SUPPLIED MATERIAL:
━━━━━━━━━━━━━━━━━━━━

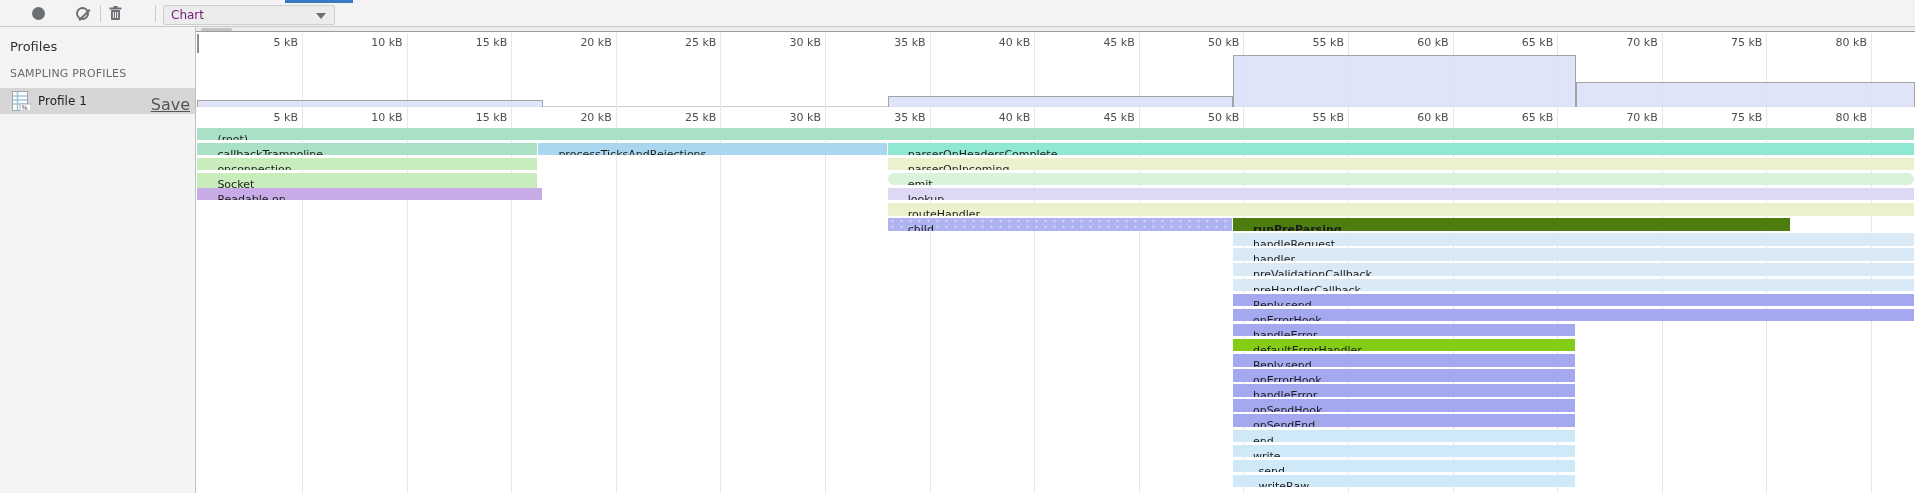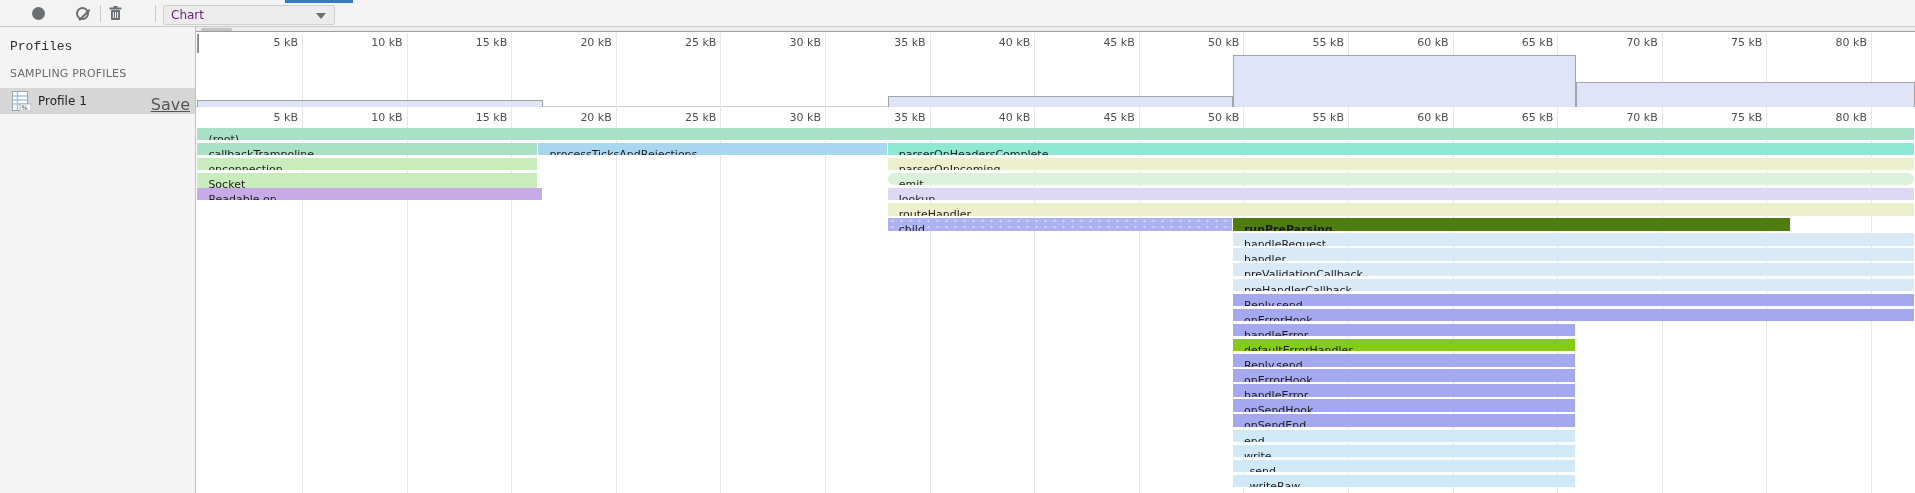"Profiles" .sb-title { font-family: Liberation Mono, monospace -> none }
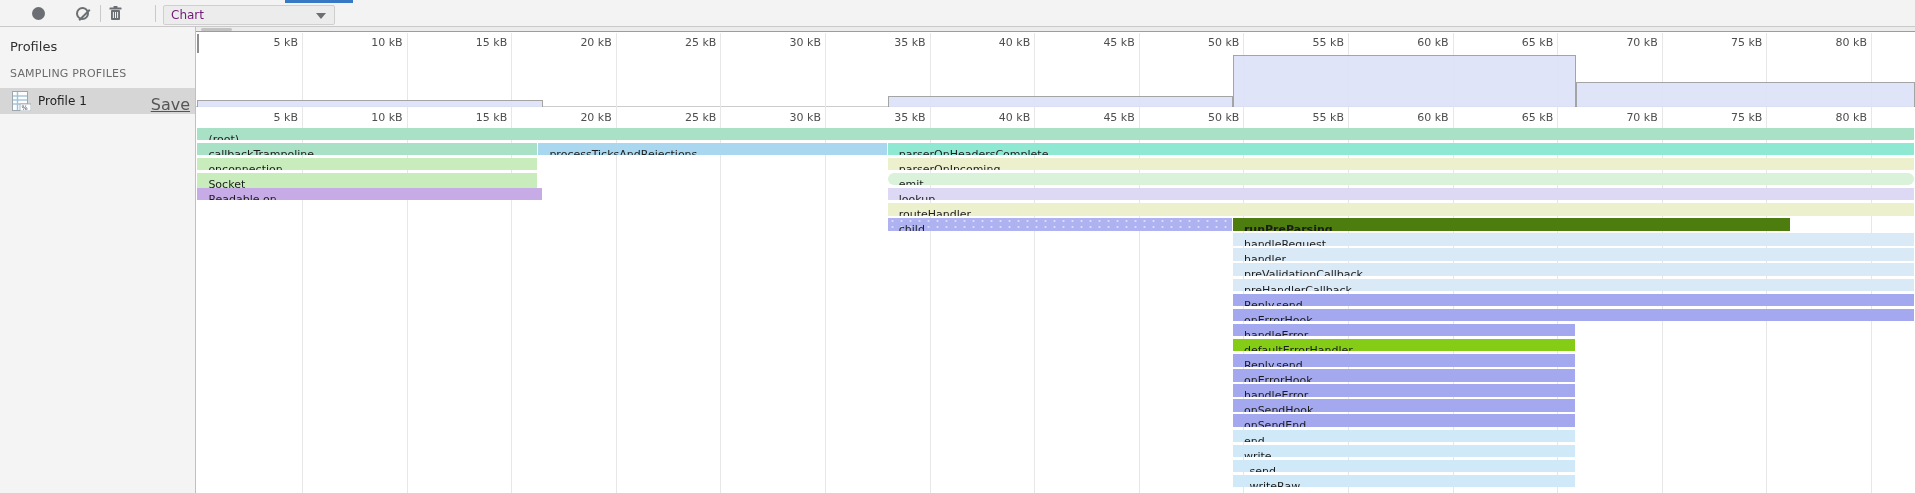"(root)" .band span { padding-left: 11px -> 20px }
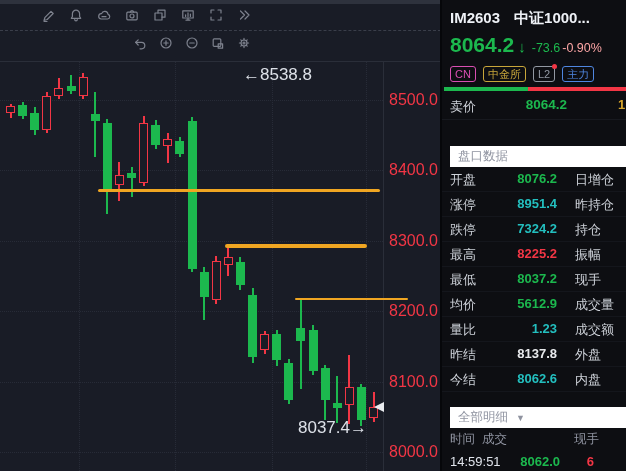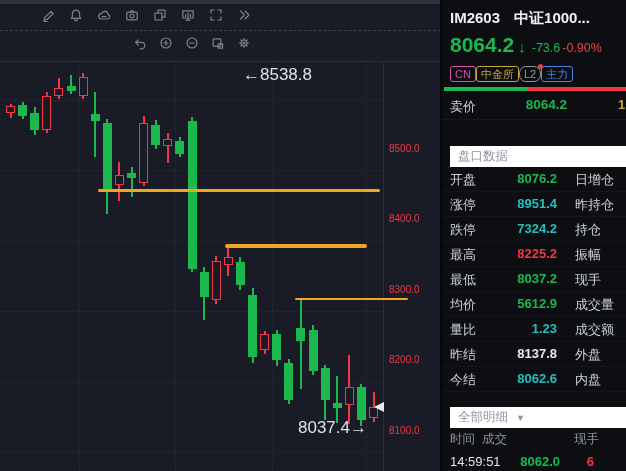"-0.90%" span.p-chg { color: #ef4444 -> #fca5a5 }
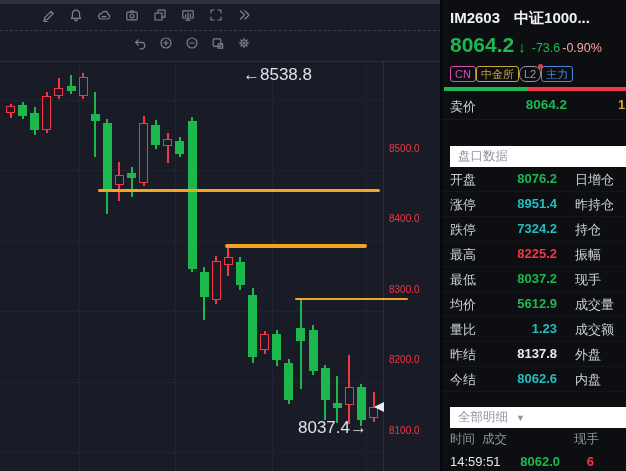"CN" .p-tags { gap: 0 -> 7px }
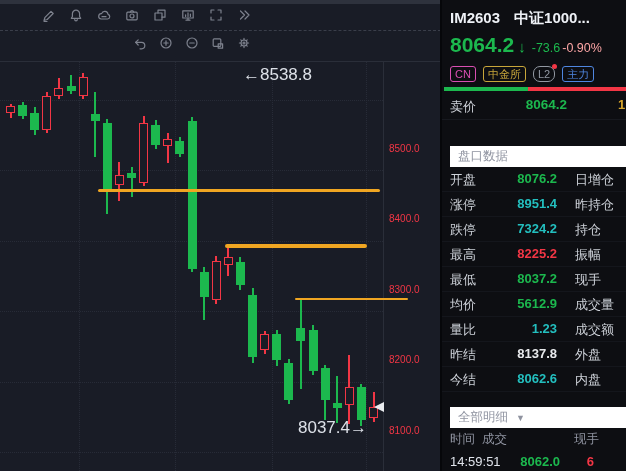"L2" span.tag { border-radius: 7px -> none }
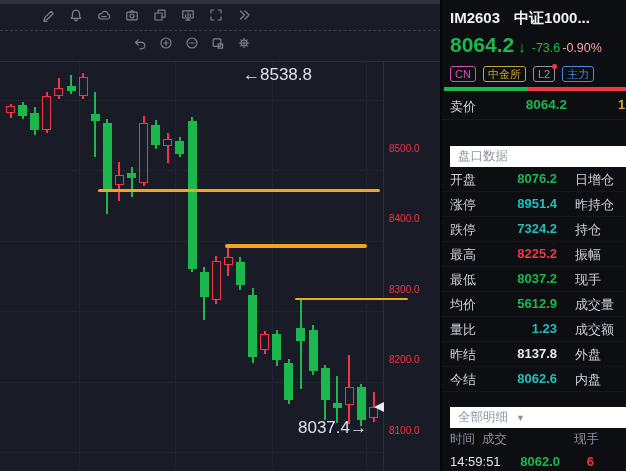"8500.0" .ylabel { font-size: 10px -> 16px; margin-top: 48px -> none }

━━━━━━━━━━━━━━━━━━━━

THE PROBLEM: Without the pictures, write out every entry exactly as it appears.

RESPONSE BELOW:
"Profiles" .sb-title { font-family: Liberation Mono, monospace -> none }
"(root)" .band span { padding-left: 11px -> 20px }
"-0.90%" span.p-chg { color: #ef4444 -> #fca5a5 }
"CN" .p-tags { gap: 0 -> 7px }
"L2" span.tag { border-radius: 7px -> none }
"8500.0" .ylabel { font-size: 10px -> 16px; margin-top: 48px -> none }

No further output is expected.